> **GIVEN RECORDS**
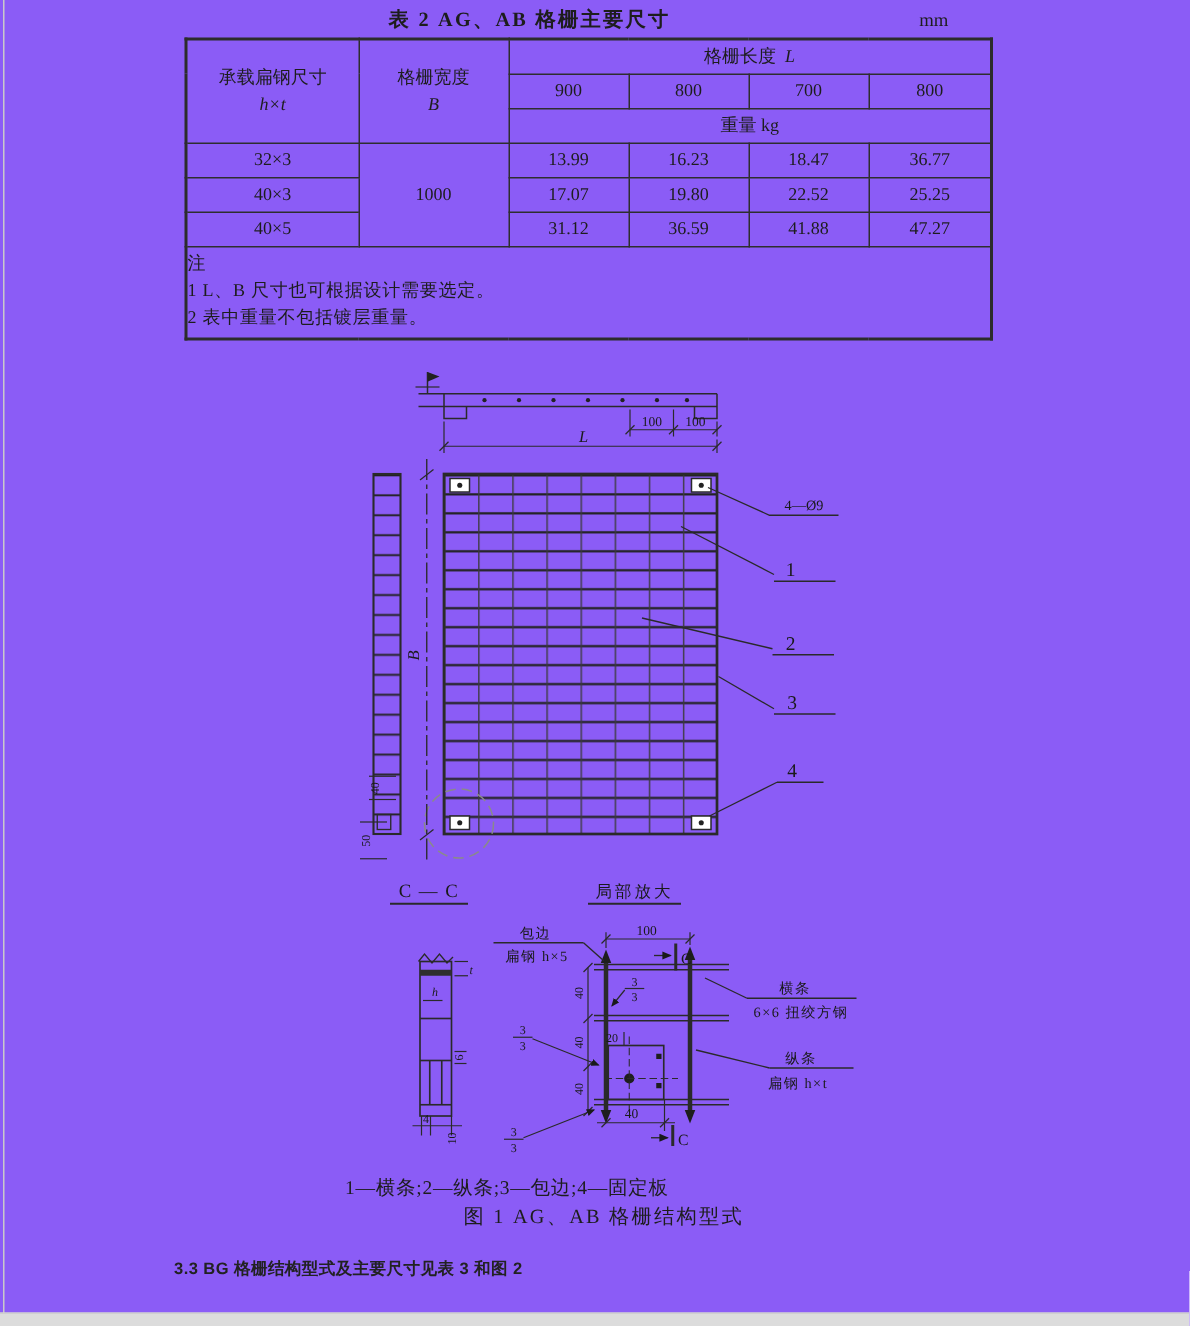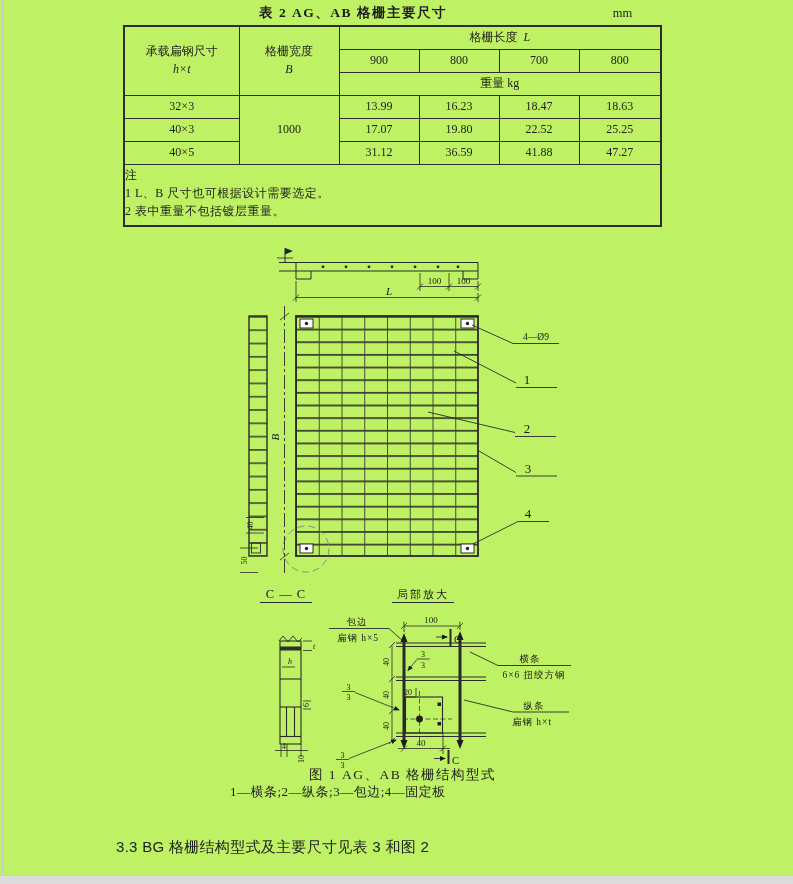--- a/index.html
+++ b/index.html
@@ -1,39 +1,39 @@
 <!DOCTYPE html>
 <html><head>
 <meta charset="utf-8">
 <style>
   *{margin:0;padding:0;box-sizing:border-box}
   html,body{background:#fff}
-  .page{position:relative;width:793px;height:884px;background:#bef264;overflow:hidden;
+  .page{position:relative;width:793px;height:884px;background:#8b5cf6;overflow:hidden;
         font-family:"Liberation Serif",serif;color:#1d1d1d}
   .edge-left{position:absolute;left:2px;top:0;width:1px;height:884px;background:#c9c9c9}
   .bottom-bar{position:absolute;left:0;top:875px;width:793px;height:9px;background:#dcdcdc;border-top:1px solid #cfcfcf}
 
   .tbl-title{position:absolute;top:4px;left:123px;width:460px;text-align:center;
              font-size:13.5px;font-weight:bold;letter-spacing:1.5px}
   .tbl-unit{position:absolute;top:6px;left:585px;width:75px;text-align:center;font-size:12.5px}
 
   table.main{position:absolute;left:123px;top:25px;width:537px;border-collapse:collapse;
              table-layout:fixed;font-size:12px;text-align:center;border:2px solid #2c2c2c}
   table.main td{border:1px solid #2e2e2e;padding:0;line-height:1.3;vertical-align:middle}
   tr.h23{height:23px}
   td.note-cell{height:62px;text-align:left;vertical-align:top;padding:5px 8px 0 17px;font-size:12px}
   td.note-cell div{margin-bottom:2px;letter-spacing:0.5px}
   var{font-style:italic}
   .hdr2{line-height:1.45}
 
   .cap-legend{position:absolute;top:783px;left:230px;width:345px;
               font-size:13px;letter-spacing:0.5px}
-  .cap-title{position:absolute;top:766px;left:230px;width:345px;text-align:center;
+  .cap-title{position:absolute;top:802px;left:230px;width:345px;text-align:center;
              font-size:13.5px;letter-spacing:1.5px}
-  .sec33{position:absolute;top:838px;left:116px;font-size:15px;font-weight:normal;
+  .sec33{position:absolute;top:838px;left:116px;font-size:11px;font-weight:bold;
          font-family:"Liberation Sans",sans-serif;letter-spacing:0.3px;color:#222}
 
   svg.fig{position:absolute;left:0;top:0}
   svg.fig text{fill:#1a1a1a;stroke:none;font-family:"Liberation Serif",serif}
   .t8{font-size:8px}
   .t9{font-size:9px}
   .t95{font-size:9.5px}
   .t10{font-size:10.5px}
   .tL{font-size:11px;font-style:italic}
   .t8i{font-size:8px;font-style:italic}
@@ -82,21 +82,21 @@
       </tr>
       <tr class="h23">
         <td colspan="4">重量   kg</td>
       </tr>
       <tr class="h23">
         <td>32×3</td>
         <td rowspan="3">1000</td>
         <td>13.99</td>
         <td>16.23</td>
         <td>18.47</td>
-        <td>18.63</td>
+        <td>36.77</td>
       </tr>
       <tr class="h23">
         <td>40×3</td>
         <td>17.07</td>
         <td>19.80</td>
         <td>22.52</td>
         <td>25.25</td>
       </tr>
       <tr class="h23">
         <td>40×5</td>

> **EXERCISE**
Lines in the listing above that contain the word "note" must be copied; leave out the rest.

> **SOLVED EXERCISE**
   td.note-cell{height:62px;text-align:left;vertical-align:top;padding:5px 8px 0 17px;font-size:12px}
   td.note-cell div{margin-bottom:2px;letter-spacing:0.5px}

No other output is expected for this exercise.